*Instructions for the task*. Exact copies of the lines from the one with "Total | DR_CDrugs: 4,851 -> 2,359" through the last line of the entries, and no pictures, make up the answer.

(Beginning of Records for this exercise)

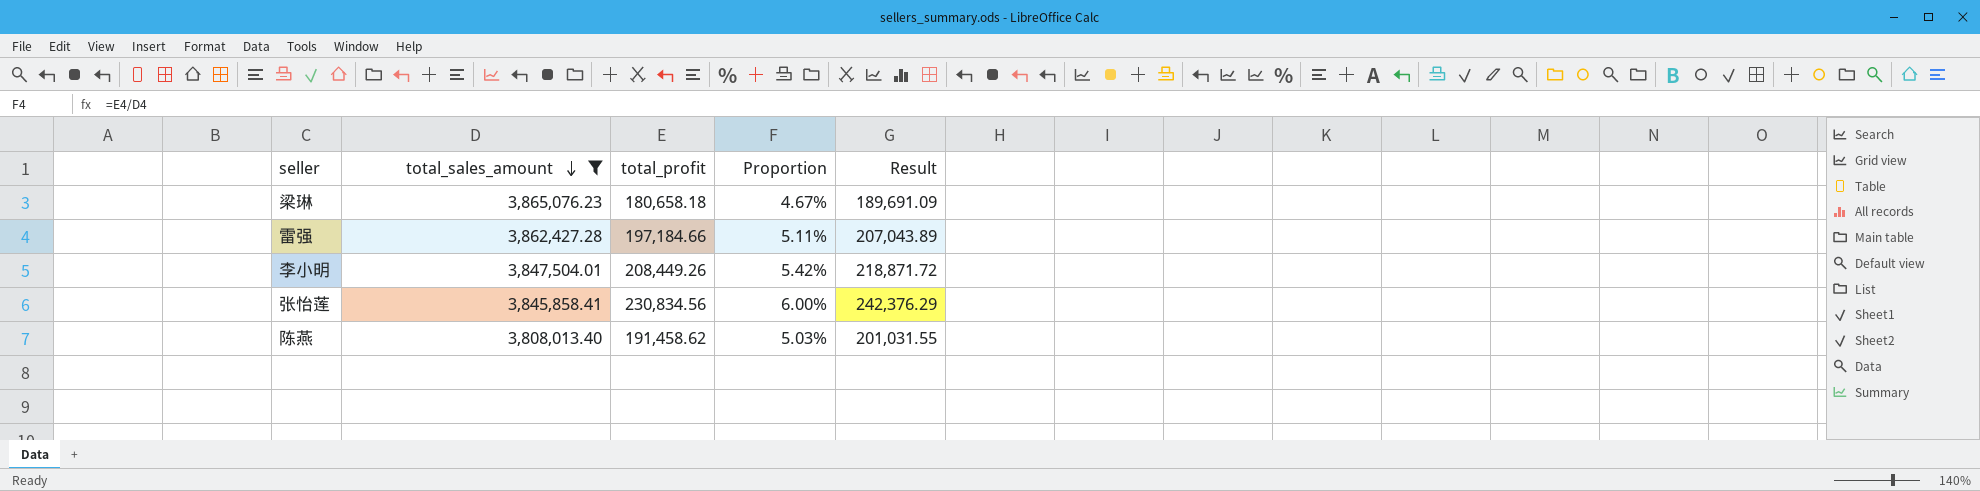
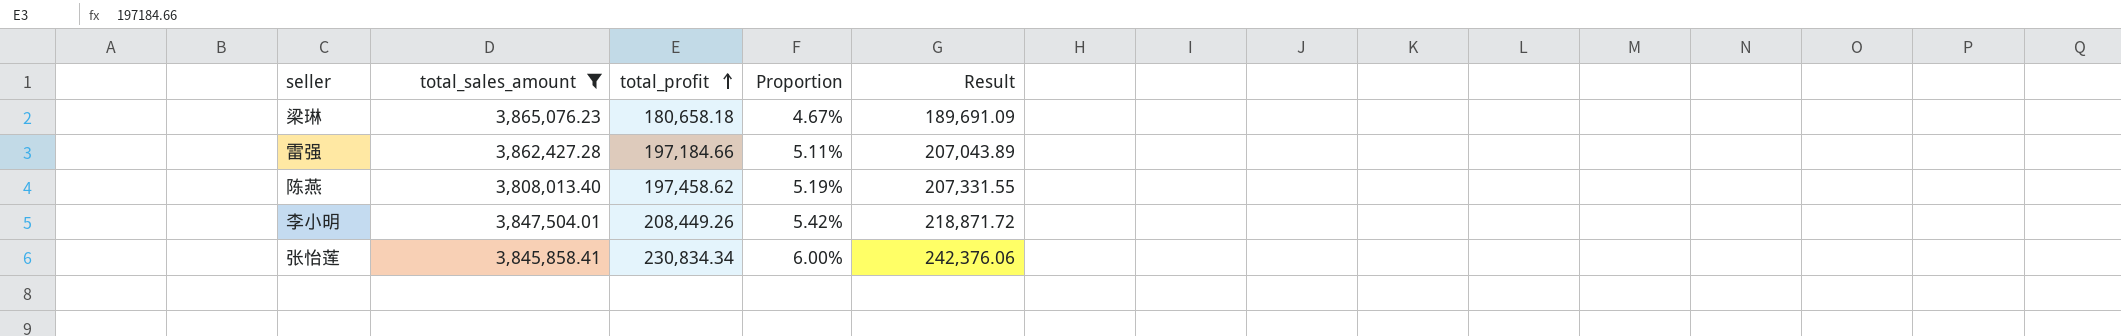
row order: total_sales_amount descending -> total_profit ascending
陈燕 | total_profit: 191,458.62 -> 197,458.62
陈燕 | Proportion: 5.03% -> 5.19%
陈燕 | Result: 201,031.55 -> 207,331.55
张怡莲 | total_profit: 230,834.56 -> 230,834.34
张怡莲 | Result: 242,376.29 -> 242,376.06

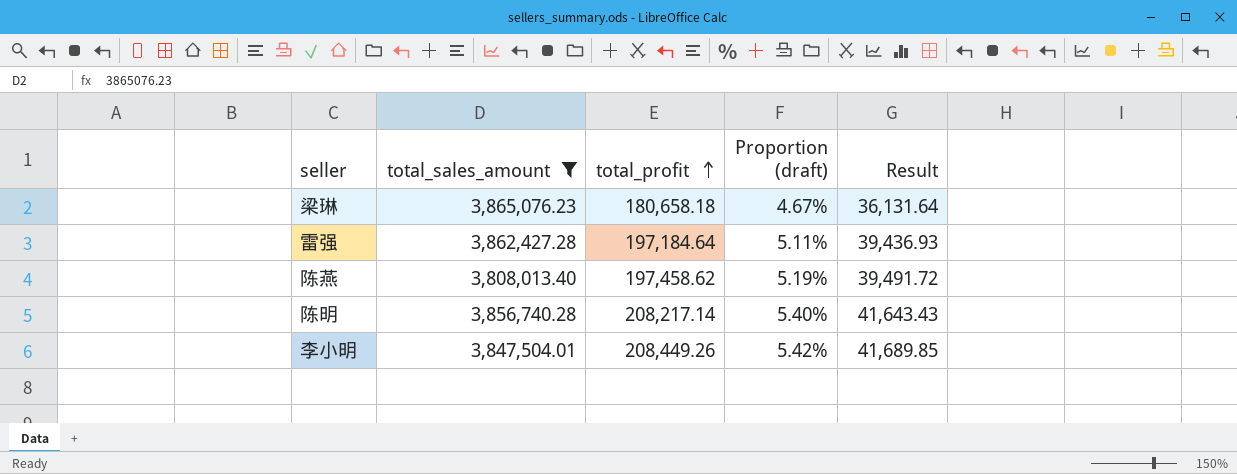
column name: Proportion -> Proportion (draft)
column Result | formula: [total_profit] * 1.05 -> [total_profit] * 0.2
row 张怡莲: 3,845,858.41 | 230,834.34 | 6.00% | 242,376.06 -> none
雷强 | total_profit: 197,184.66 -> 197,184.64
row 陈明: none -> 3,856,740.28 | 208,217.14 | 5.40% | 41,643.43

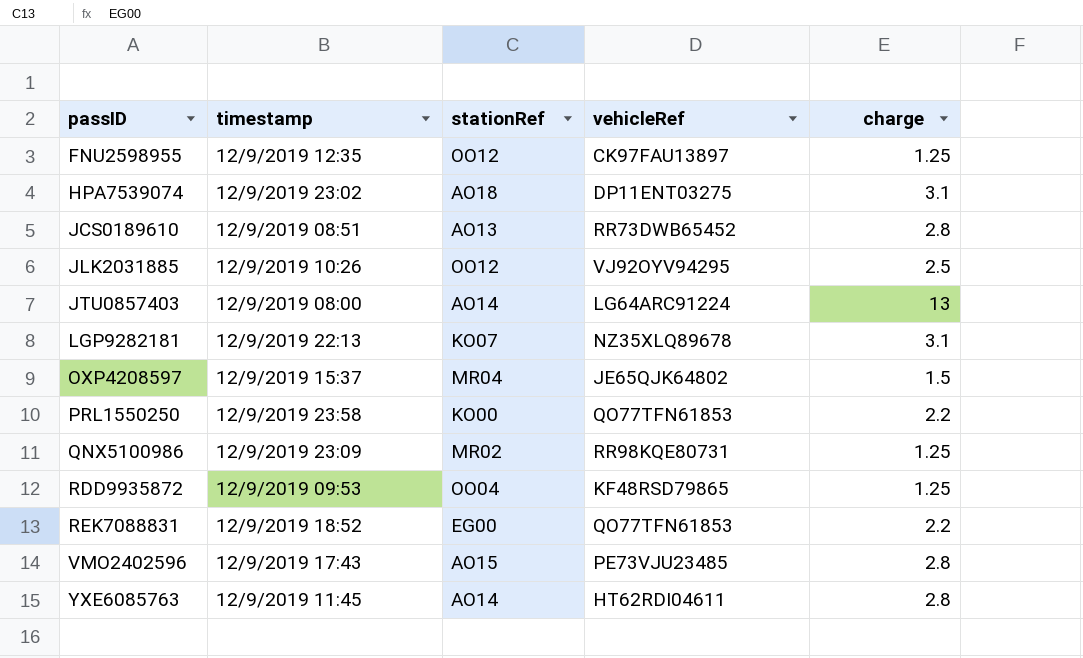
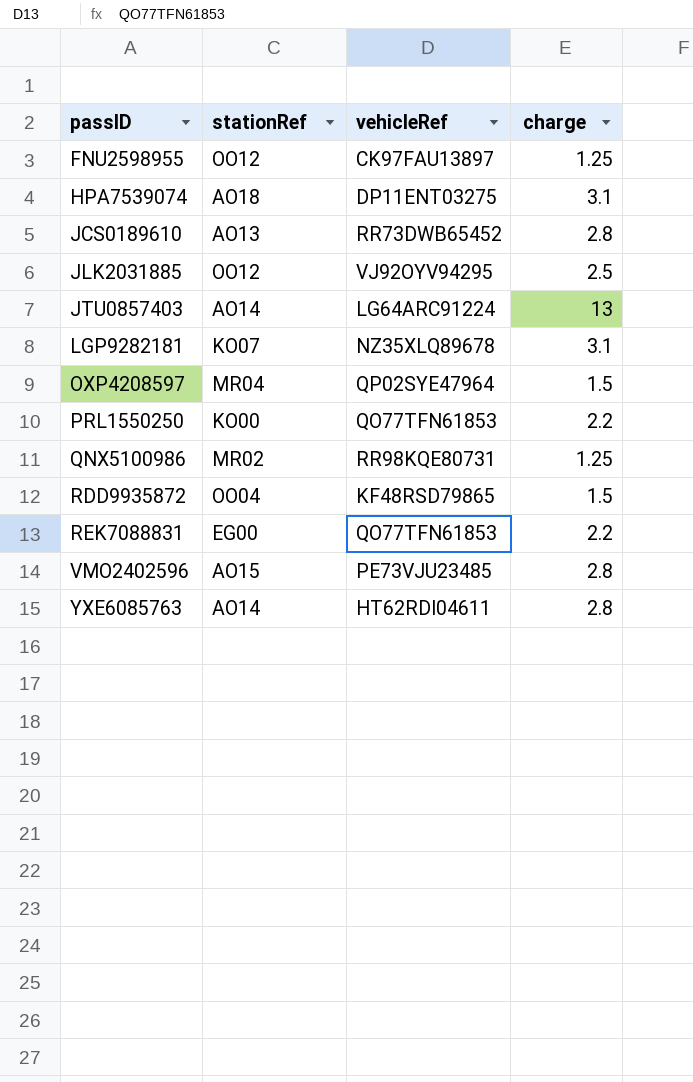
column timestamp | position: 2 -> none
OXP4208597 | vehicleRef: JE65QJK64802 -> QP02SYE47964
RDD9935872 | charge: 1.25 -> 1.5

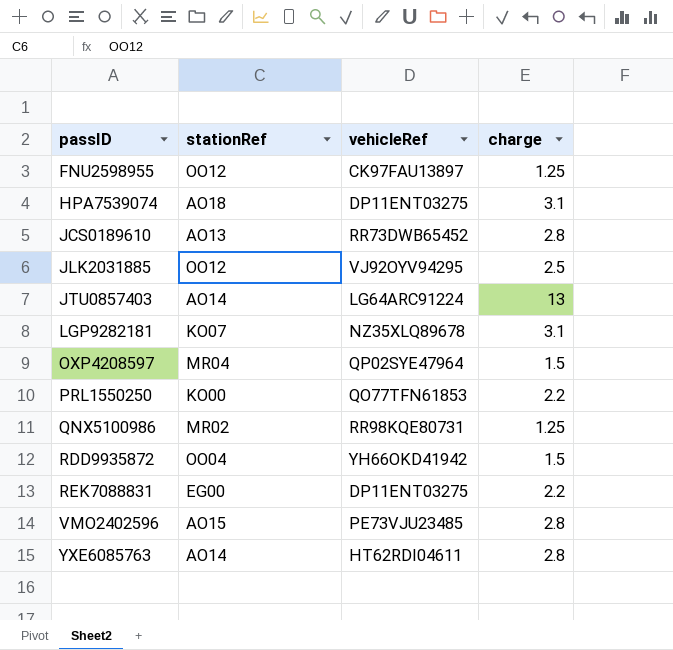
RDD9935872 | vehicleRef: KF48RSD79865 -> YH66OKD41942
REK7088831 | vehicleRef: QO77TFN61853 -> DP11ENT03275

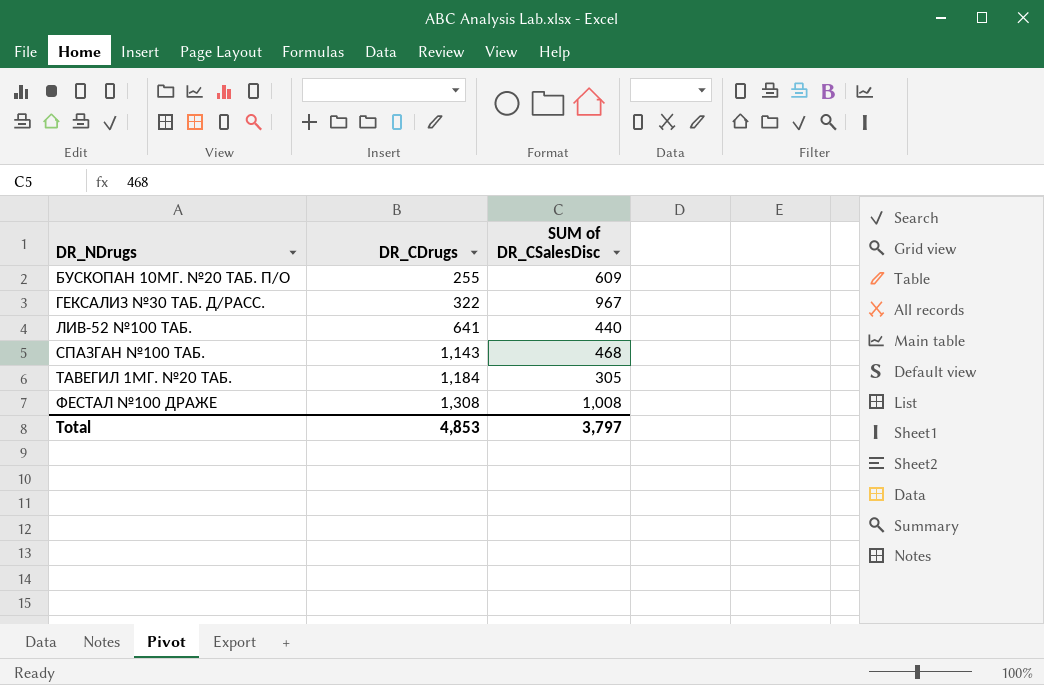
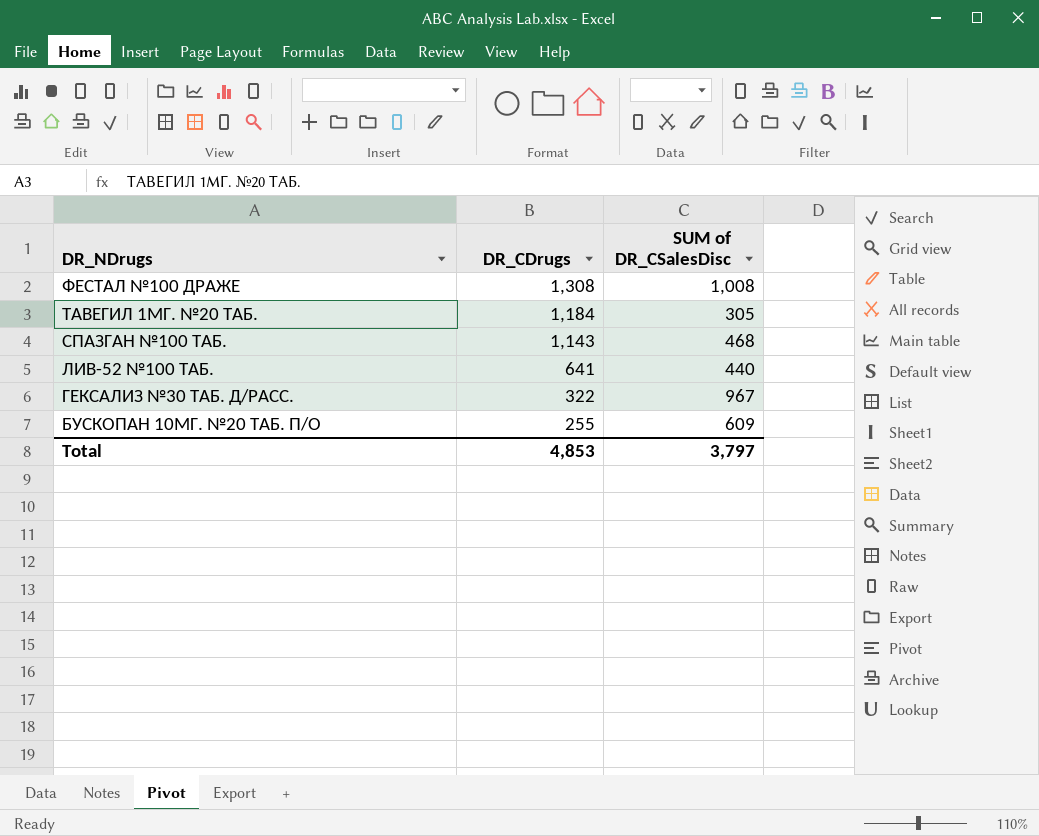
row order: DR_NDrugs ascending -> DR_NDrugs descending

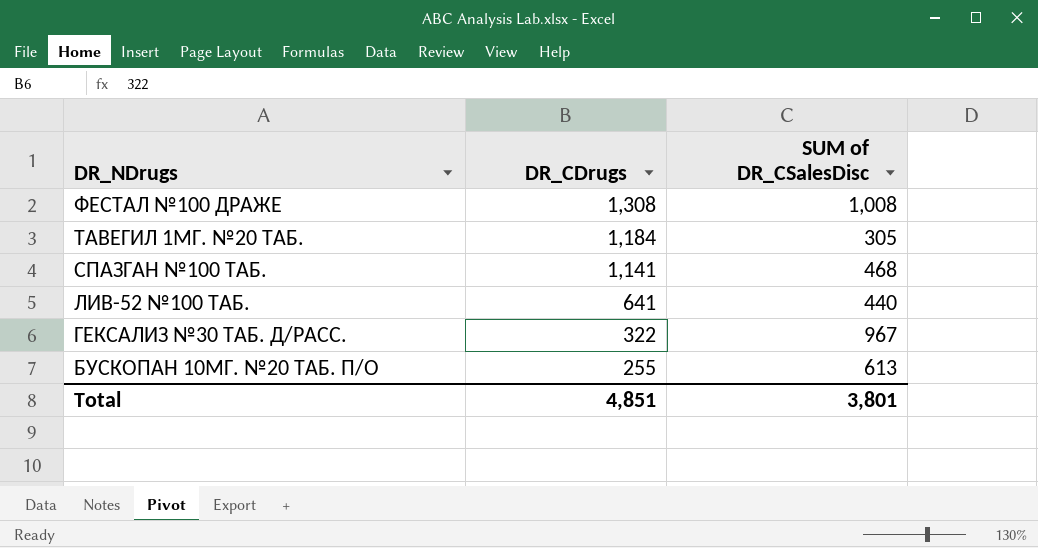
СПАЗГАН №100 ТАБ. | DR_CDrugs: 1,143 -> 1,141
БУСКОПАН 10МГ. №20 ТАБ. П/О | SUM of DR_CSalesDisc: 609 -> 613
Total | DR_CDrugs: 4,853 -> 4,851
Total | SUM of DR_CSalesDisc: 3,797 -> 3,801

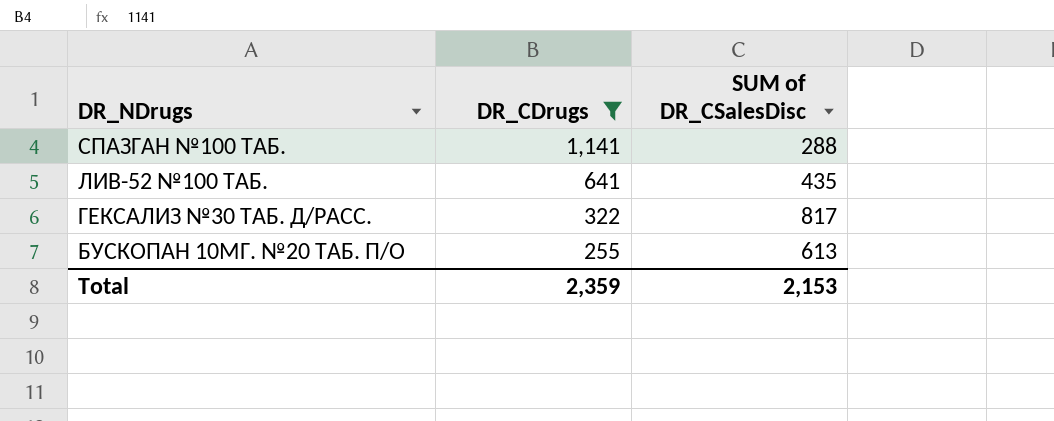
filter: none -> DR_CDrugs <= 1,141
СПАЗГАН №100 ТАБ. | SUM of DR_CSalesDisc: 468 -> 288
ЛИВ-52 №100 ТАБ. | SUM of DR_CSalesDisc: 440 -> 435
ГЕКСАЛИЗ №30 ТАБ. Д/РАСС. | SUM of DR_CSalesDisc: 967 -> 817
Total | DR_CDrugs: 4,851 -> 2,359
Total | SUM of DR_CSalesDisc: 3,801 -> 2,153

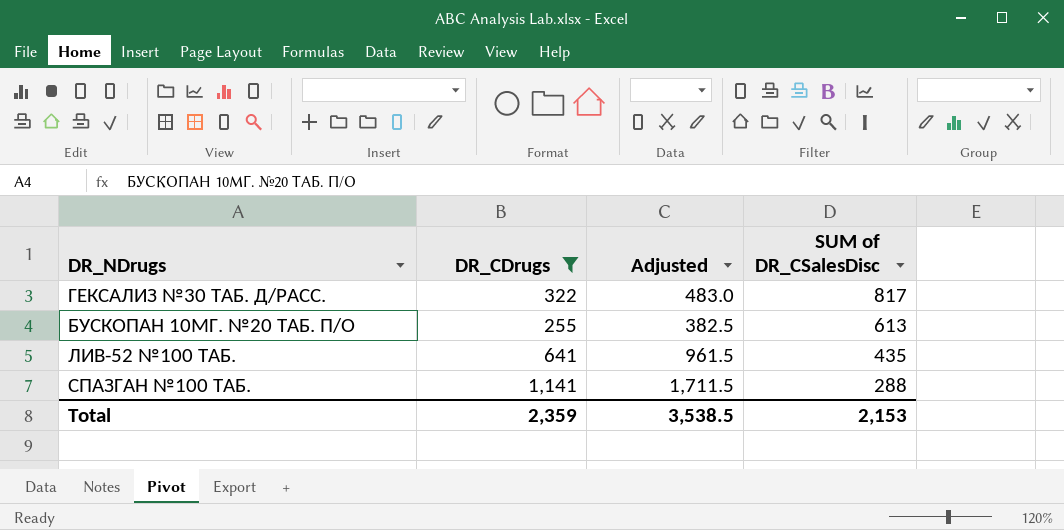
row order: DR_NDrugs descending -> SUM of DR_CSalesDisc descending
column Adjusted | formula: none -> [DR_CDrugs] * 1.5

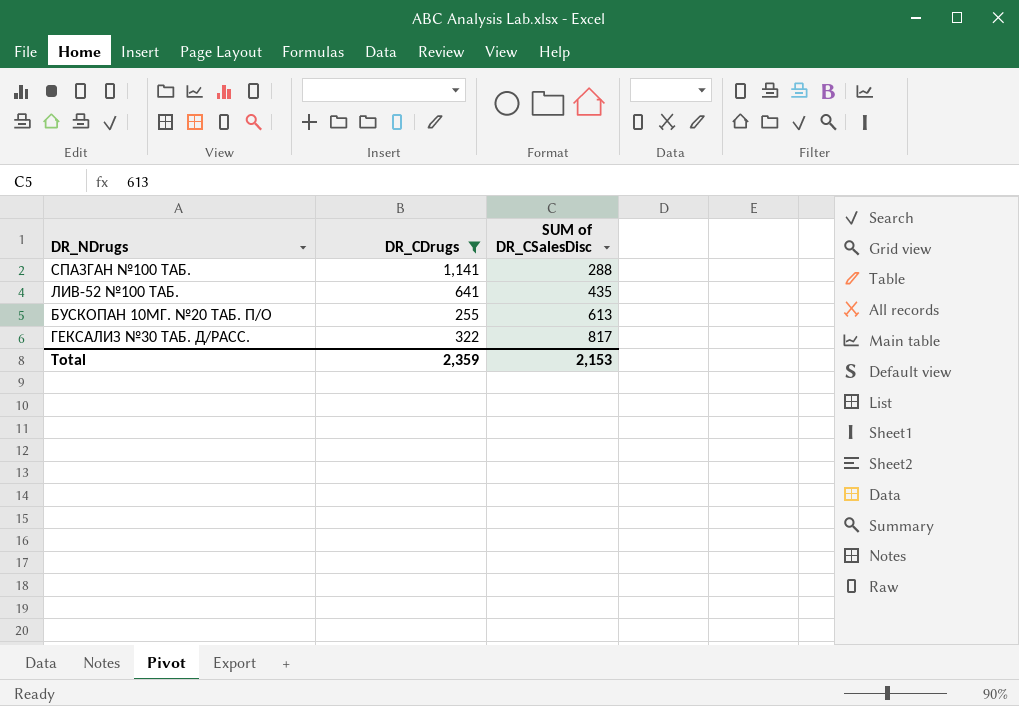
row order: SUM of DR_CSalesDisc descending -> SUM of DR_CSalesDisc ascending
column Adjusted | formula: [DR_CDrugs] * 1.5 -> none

(End of Records for this exercise)

*Response to the task*.
Total | DR_CDrugs: 4,851 -> 2,359
Total | SUM of DR_CSalesDisc: 3,801 -> 2,153

row order: DR_NDrugs descending -> SUM of DR_CSalesDisc descending
column Adjusted | formula: none -> [DR_CDrugs] * 1.5

row order: SUM of DR_CSalesDisc descending -> SUM of DR_CSalesDisc ascending
column Adjusted | formula: [DR_CDrugs] * 1.5 -> none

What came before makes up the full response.